### EXERCISE REQUIREMENTS
Take the lines from the beginning of the material through the line containing "html: none ->" and retype them exactly, leaving the pictures out.
>>>>>
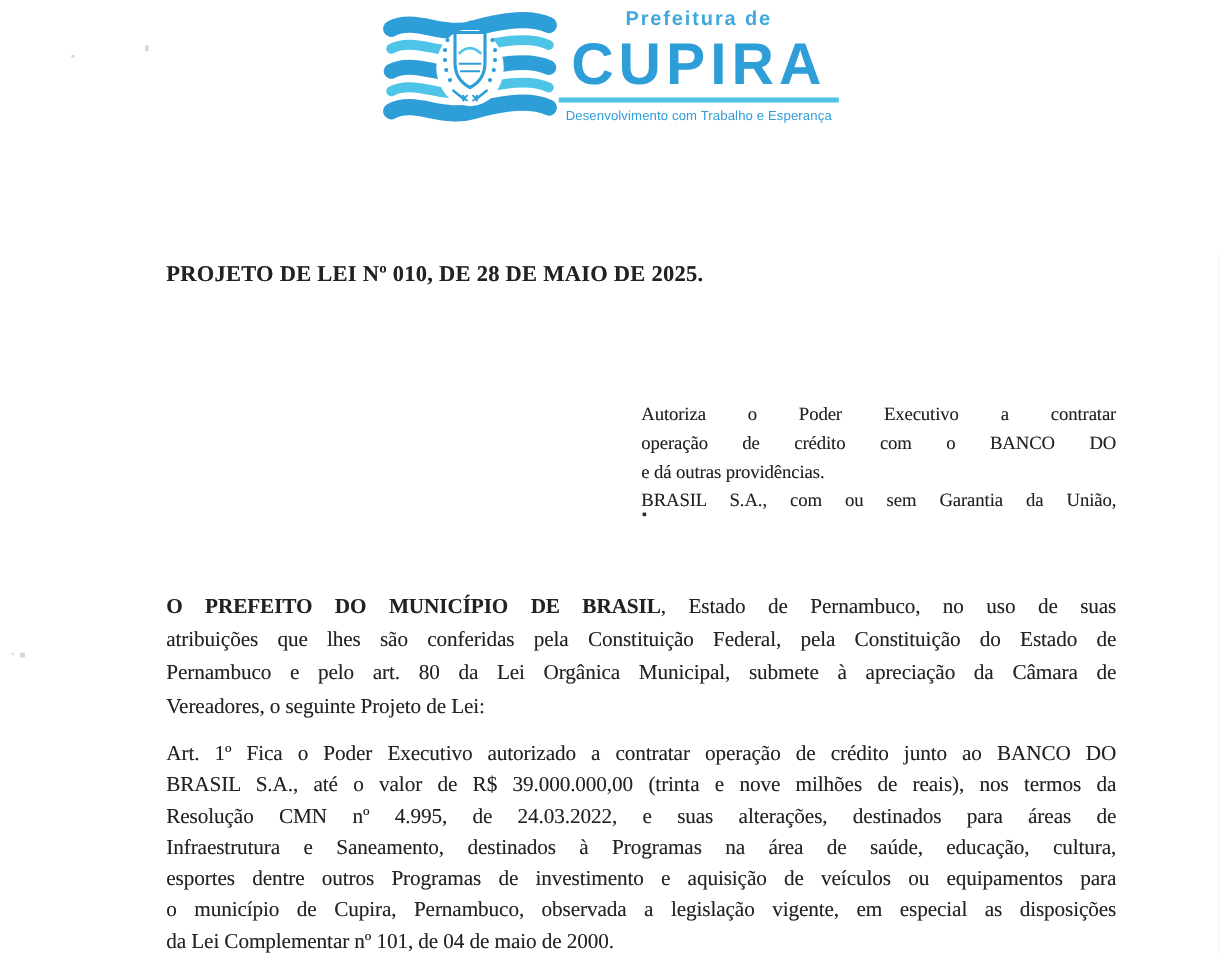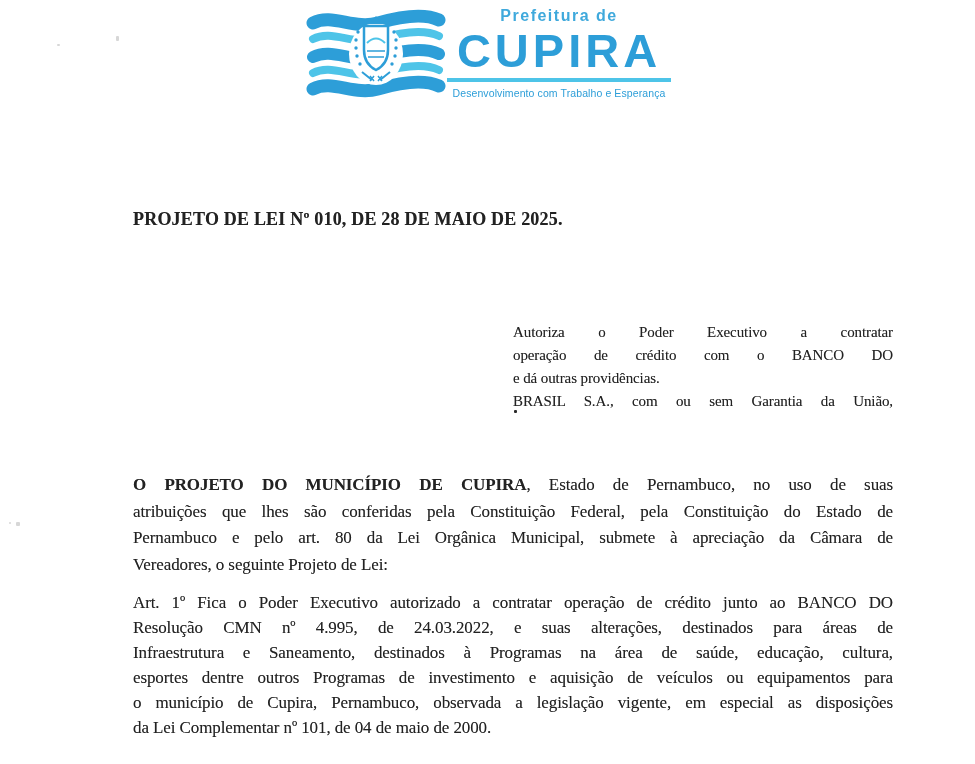"O PROJETO DO MUNICÍPIO DE" b.lead { text: PROJETO DO MUNICÍPIO DE CUPIRA -> PREFEITO DO MUNICÍPIO DE BRASIL }
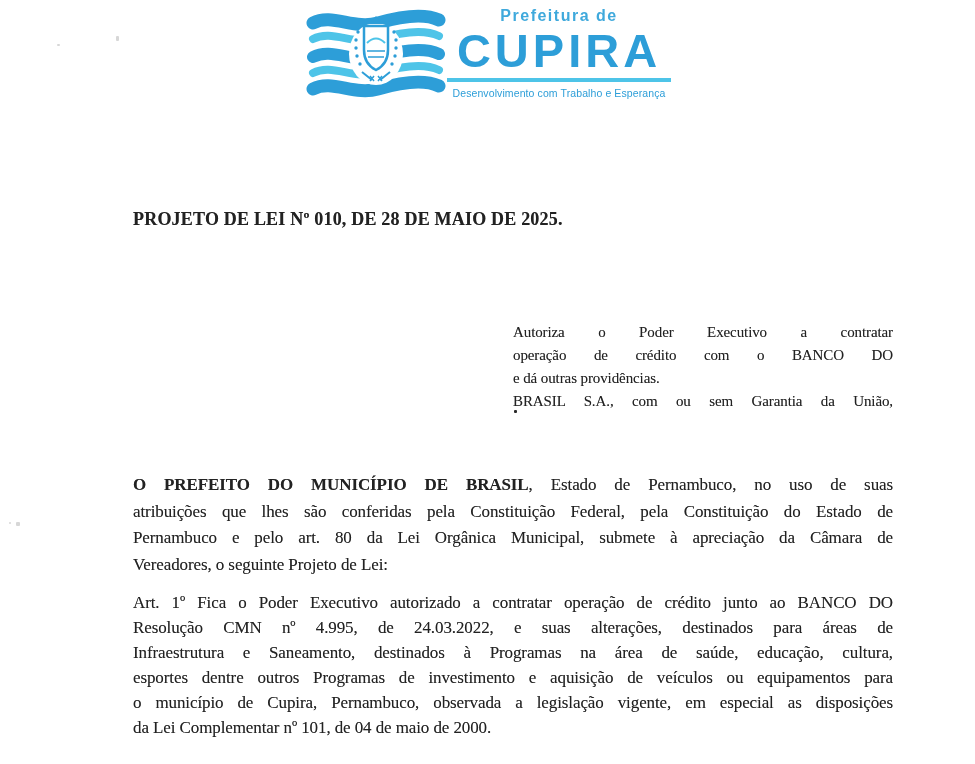"BRASIL S.A., até o valor" div.jline { html: none -> <div>BRASIL S.A., até o valor de R$ 39.000.000,00 (trinta e nove milhões de reais), nos termos da</div> }
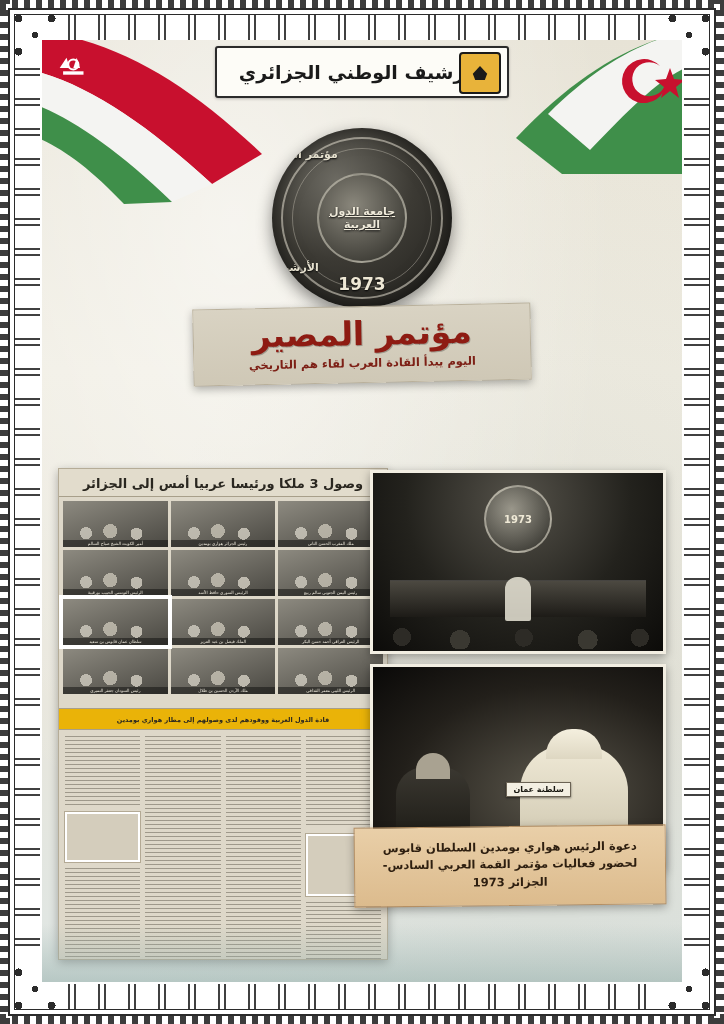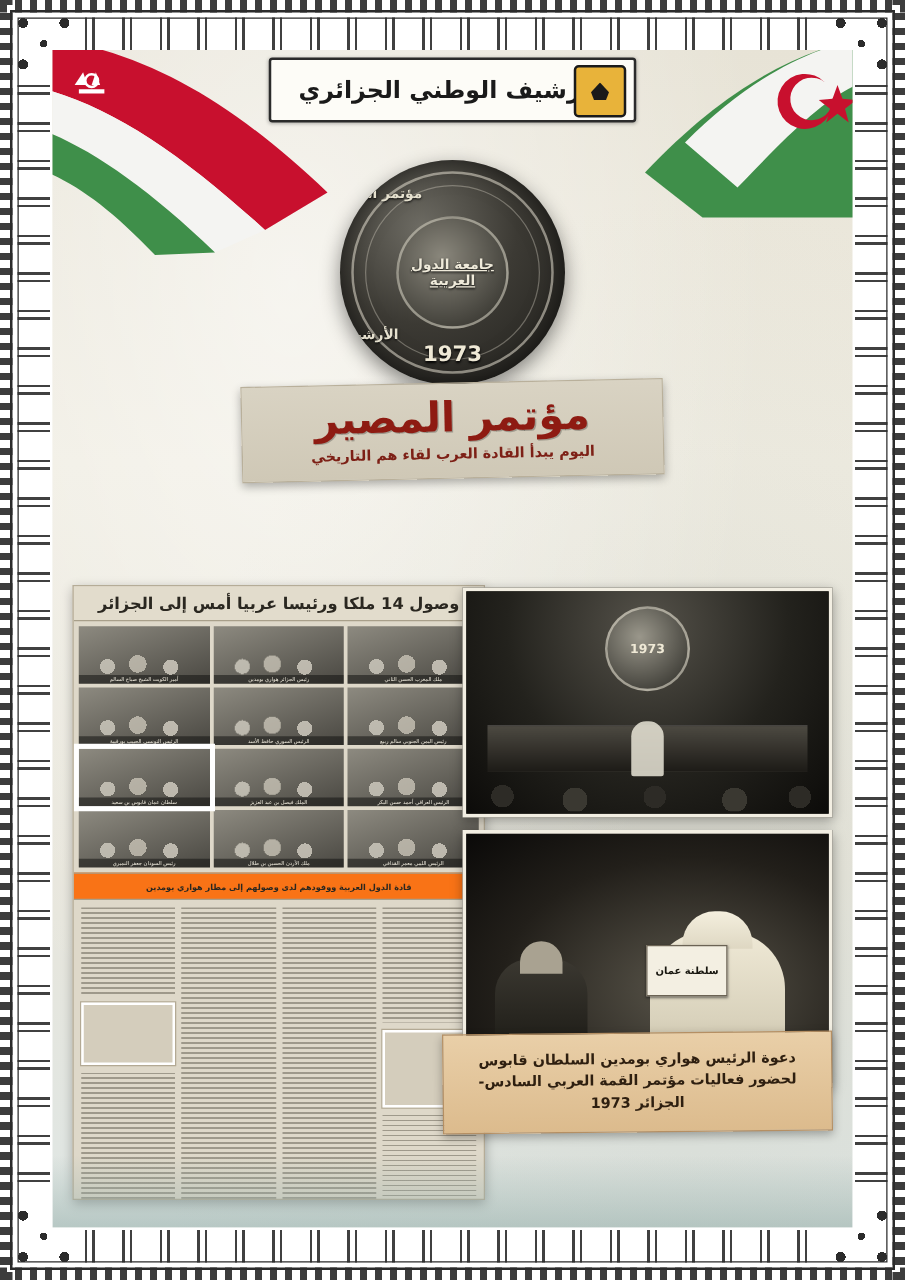"وصول 14 ملكا ورئيسا عربيا" div.clip-headline { text: 14 -> 3 }
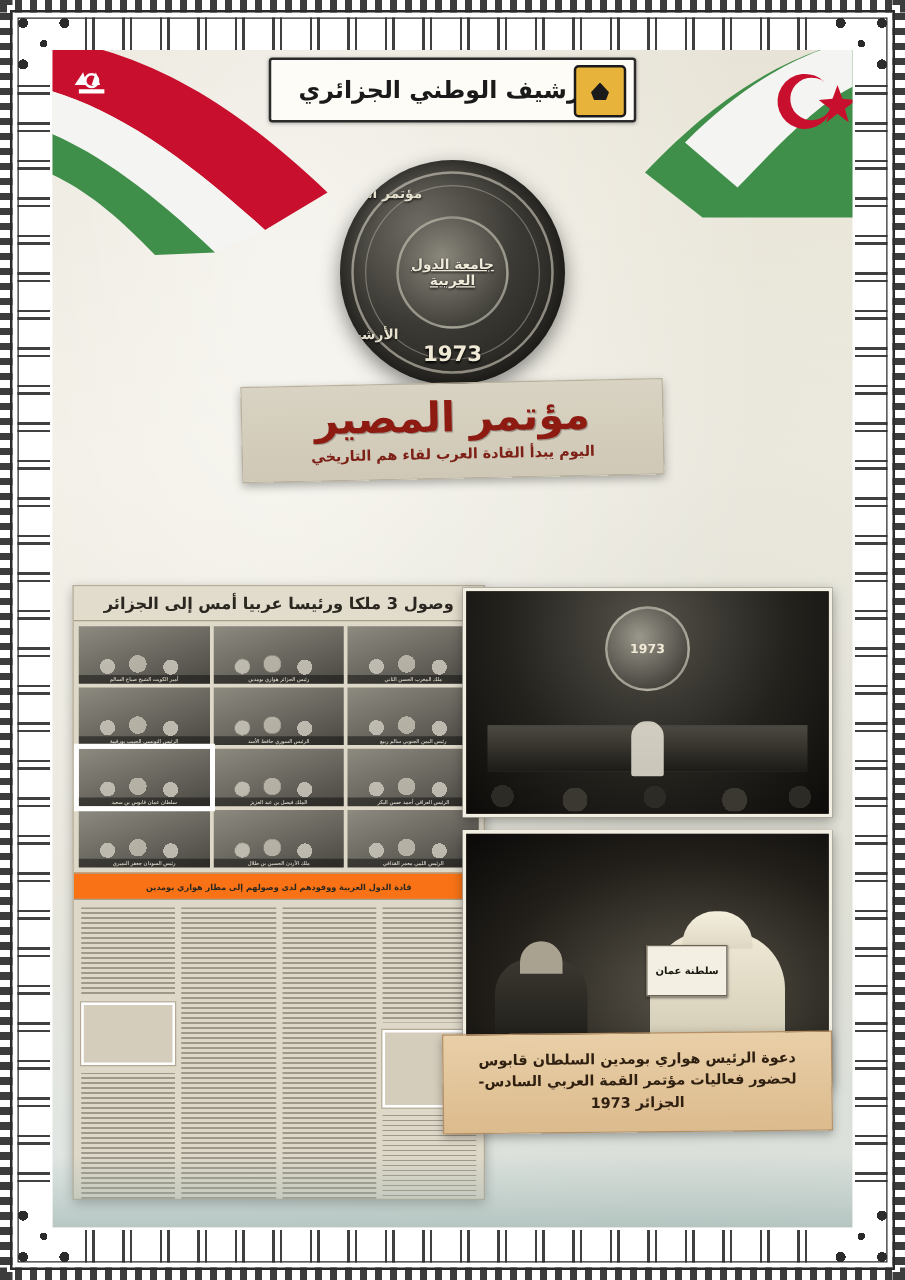"قادة الدول العربية ووفودهم لدى" div.clip-headline { background: #f97316 -> #eab308; margin-top: none -> 10px }
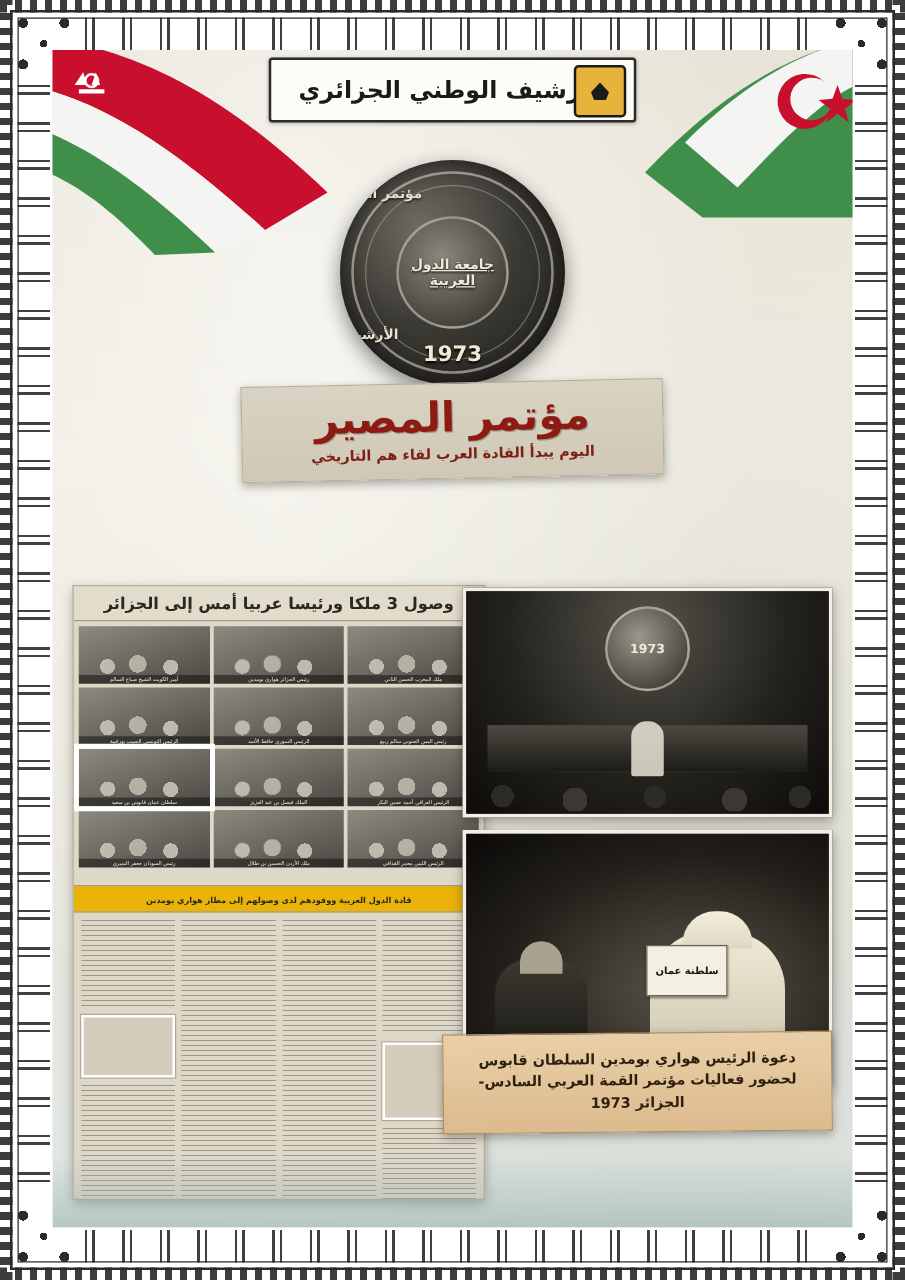"سلطنة عمان" .nameplate { margin-left: 11px -> none; padding: 15px 6px -> 2px 6px }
<<<<<
### RESULT FOR THIS TASK
"O PROJETO DO MUNICÍPIO DE" b.lead { text: PROJETO DO MUNICÍPIO DE CUPIRA -> PREFEITO DO MUNICÍPIO DE BRASIL }
"BRASIL S.A., até o valor" div.jline { html: none -> <div>BRASIL S.A., até o valor de R$ 39.000.000,00 (trinta e nove milhões de reais), nos termos da</div> }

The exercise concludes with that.